[Change detection outputs]
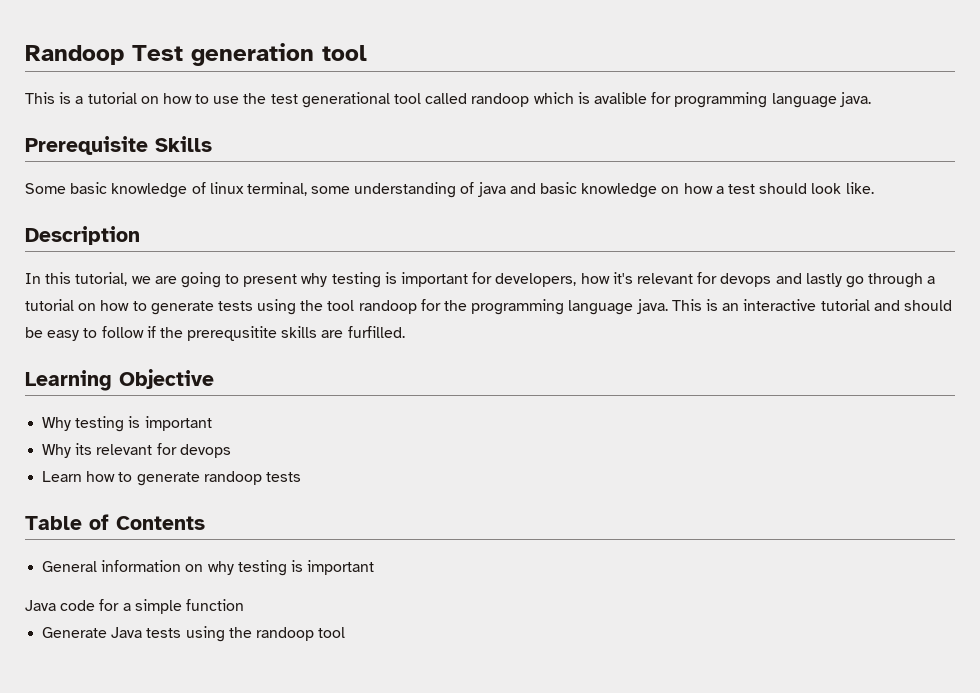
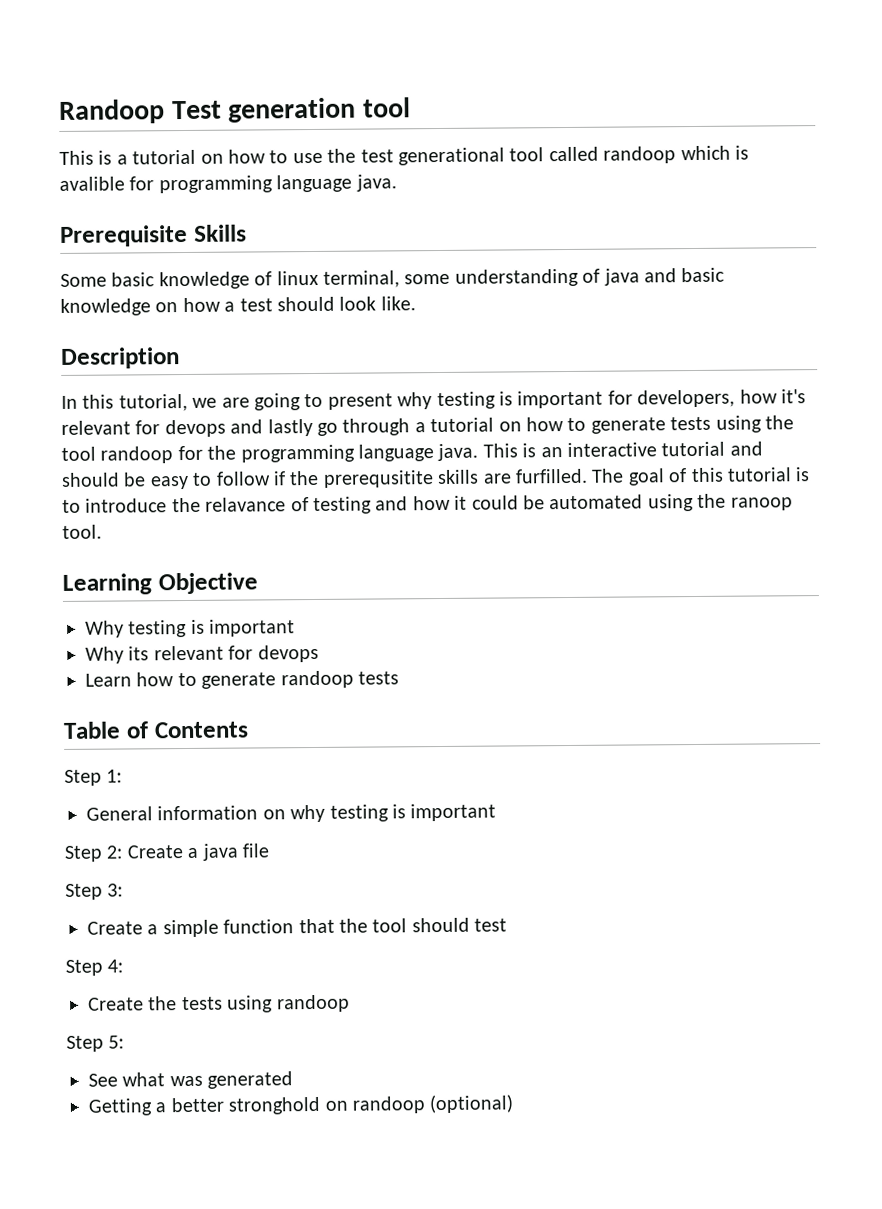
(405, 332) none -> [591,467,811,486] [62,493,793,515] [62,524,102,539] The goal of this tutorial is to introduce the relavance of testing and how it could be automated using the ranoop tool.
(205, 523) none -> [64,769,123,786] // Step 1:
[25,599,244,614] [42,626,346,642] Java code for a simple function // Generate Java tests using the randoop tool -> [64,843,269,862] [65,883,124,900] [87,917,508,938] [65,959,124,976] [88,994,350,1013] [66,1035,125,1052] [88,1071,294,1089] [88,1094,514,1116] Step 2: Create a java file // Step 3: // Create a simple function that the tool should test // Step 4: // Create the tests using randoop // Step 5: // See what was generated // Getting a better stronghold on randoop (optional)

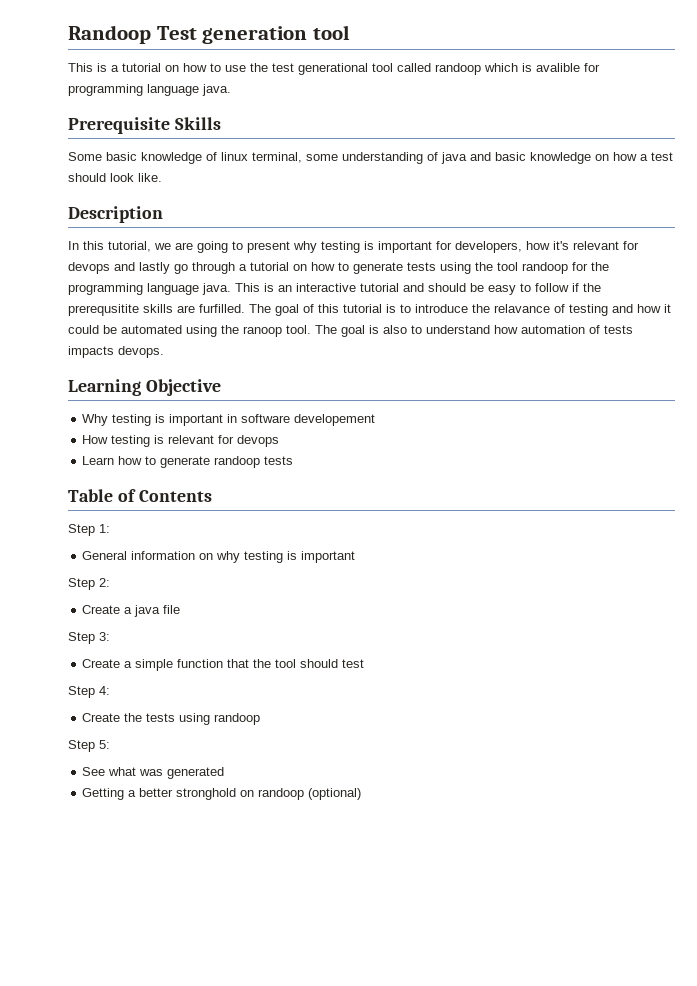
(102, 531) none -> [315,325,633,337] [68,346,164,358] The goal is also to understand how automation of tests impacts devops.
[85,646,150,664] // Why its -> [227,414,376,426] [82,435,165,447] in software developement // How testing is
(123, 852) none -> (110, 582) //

> [The problem]: All that is needed is an exact copy of the entries above, minus the pictures.

> [Result for this task]:
(405, 332) none -> [591,467,811,486] [62,493,793,515] [62,524,102,539] The goal of this tutorial is to introduce the relavance of testing and how it could be automated using the ranoop tool.
(205, 523) none -> [64,769,123,786] // Step 1:
[25,599,244,614] [42,626,346,642] Java code for a simple function // Generate Java tests using the randoop tool -> [64,843,269,862] [65,883,124,900] [87,917,508,938] [65,959,124,976] [88,994,350,1013] [66,1035,125,1052] [88,1071,294,1089] [88,1094,514,1116] Step 2: Create a java file // Step 3: // Create a simple function that the tool should test // Step 4: // Create the tests using randoop // Step 5: // See what was generated // Getting a better stronghold on randoop (optional)

(102, 531) none -> [315,325,633,337] [68,346,164,358] The goal is also to understand how automation of tests impacts devops.
[85,646,150,664] // Why its -> [227,414,376,426] [82,435,165,447] in software developement // How testing is
(123, 852) none -> (110, 582) //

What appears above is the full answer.